Exercise prompt:
Tally how many lines in the data below include "Hold", then please reply with only that figure.
----
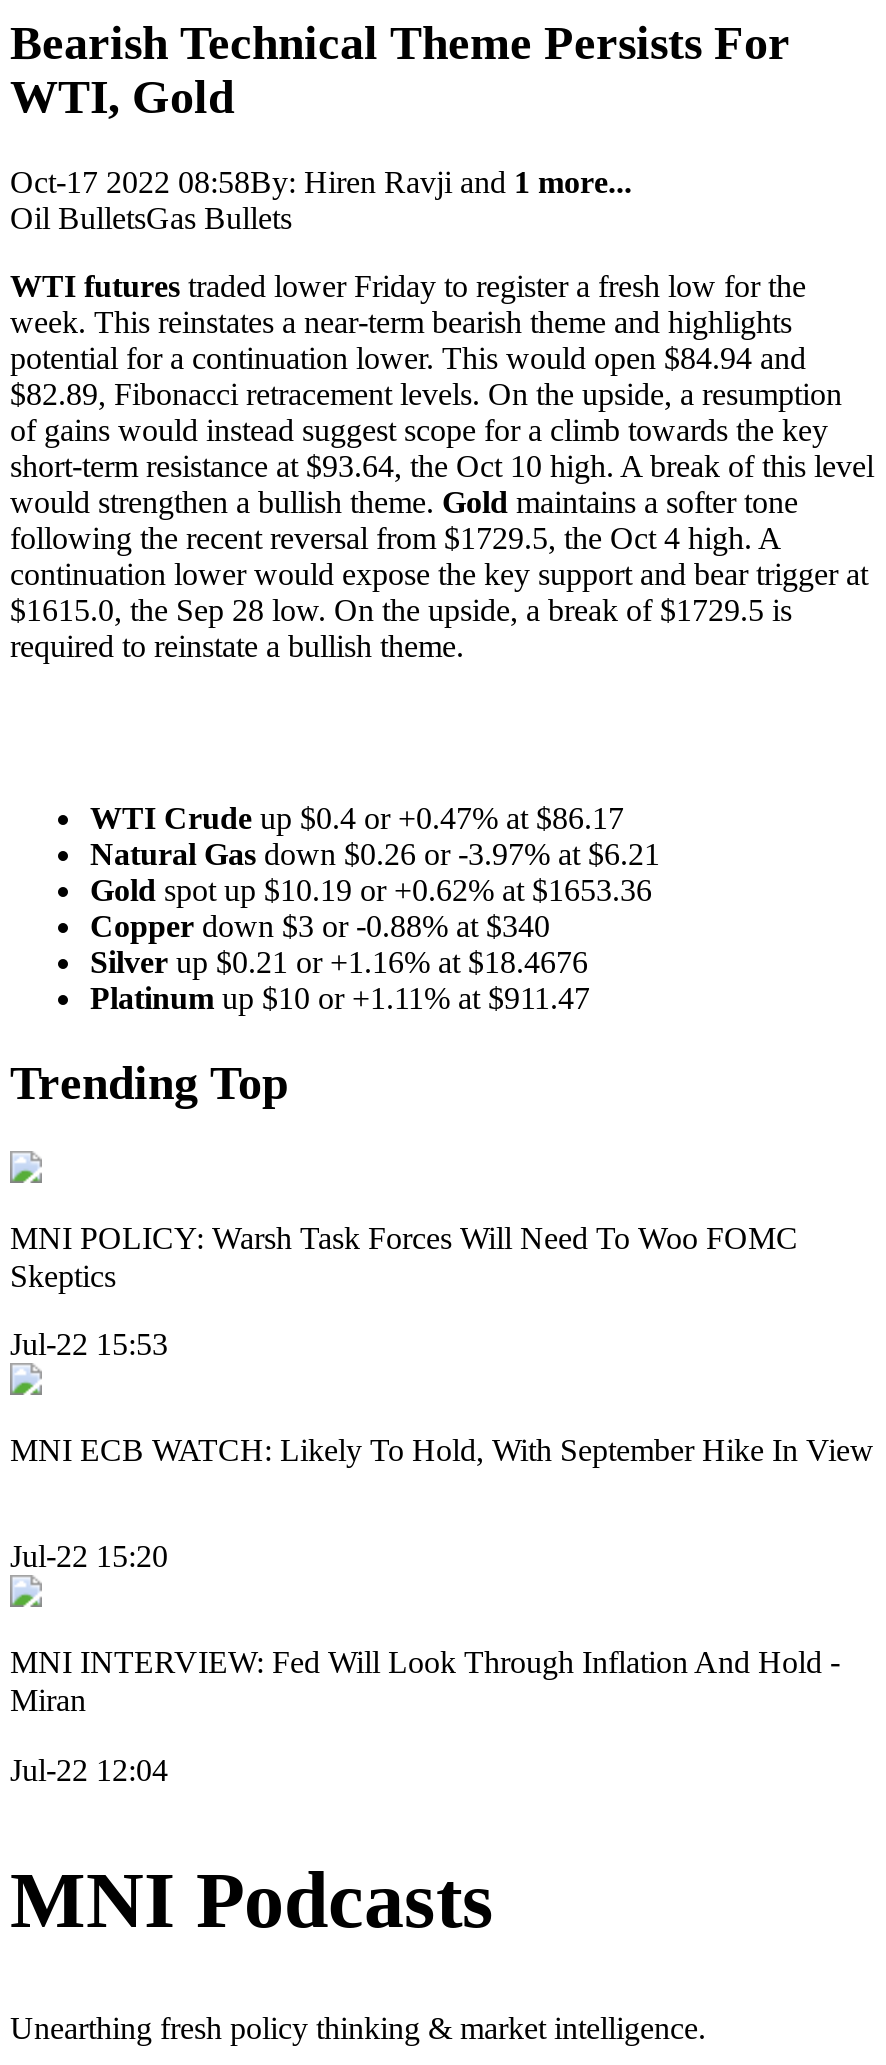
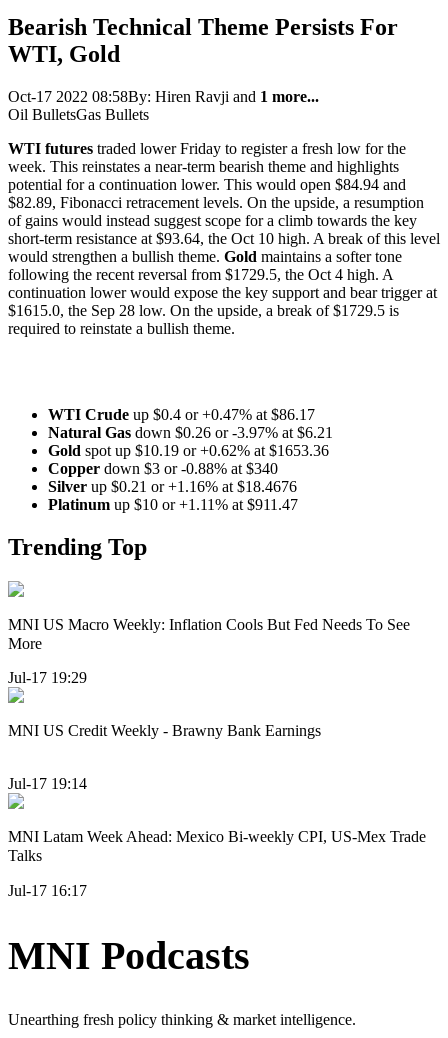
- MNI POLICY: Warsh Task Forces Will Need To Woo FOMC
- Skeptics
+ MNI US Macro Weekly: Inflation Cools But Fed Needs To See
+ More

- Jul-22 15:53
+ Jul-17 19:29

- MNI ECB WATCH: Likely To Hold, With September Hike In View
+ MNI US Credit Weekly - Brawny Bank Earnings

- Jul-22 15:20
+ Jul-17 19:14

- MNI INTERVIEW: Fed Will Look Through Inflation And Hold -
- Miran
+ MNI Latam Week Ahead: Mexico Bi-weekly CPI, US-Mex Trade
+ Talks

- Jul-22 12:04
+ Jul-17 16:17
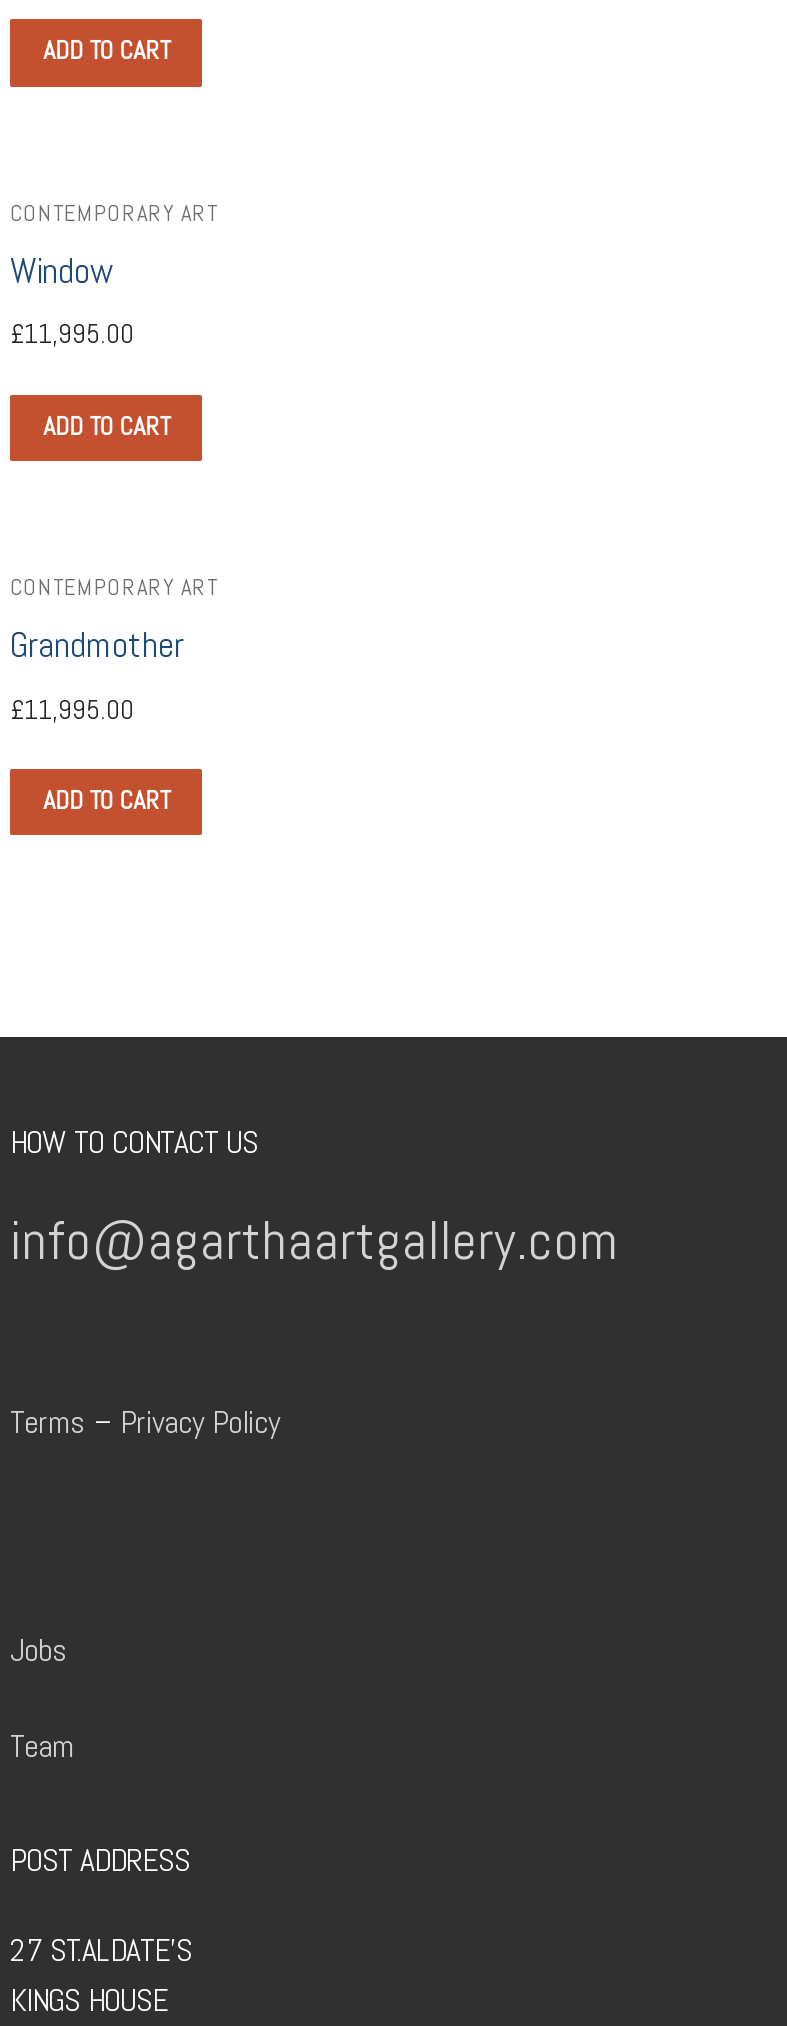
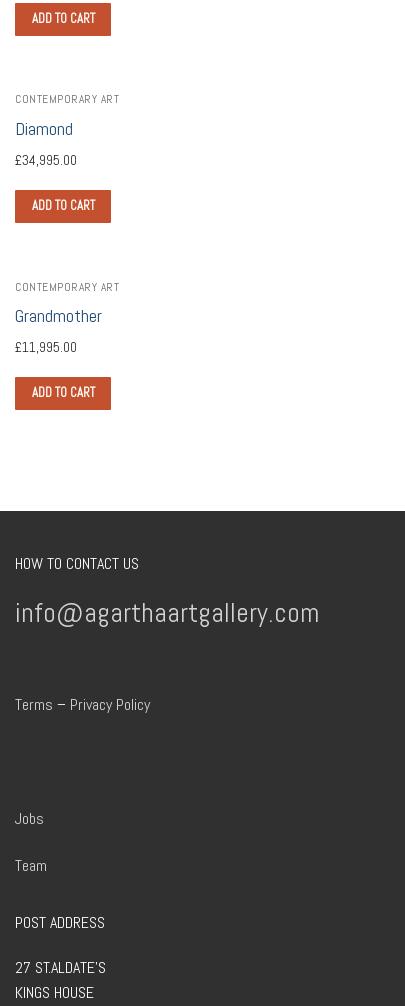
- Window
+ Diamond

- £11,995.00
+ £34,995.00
----
Task response:
2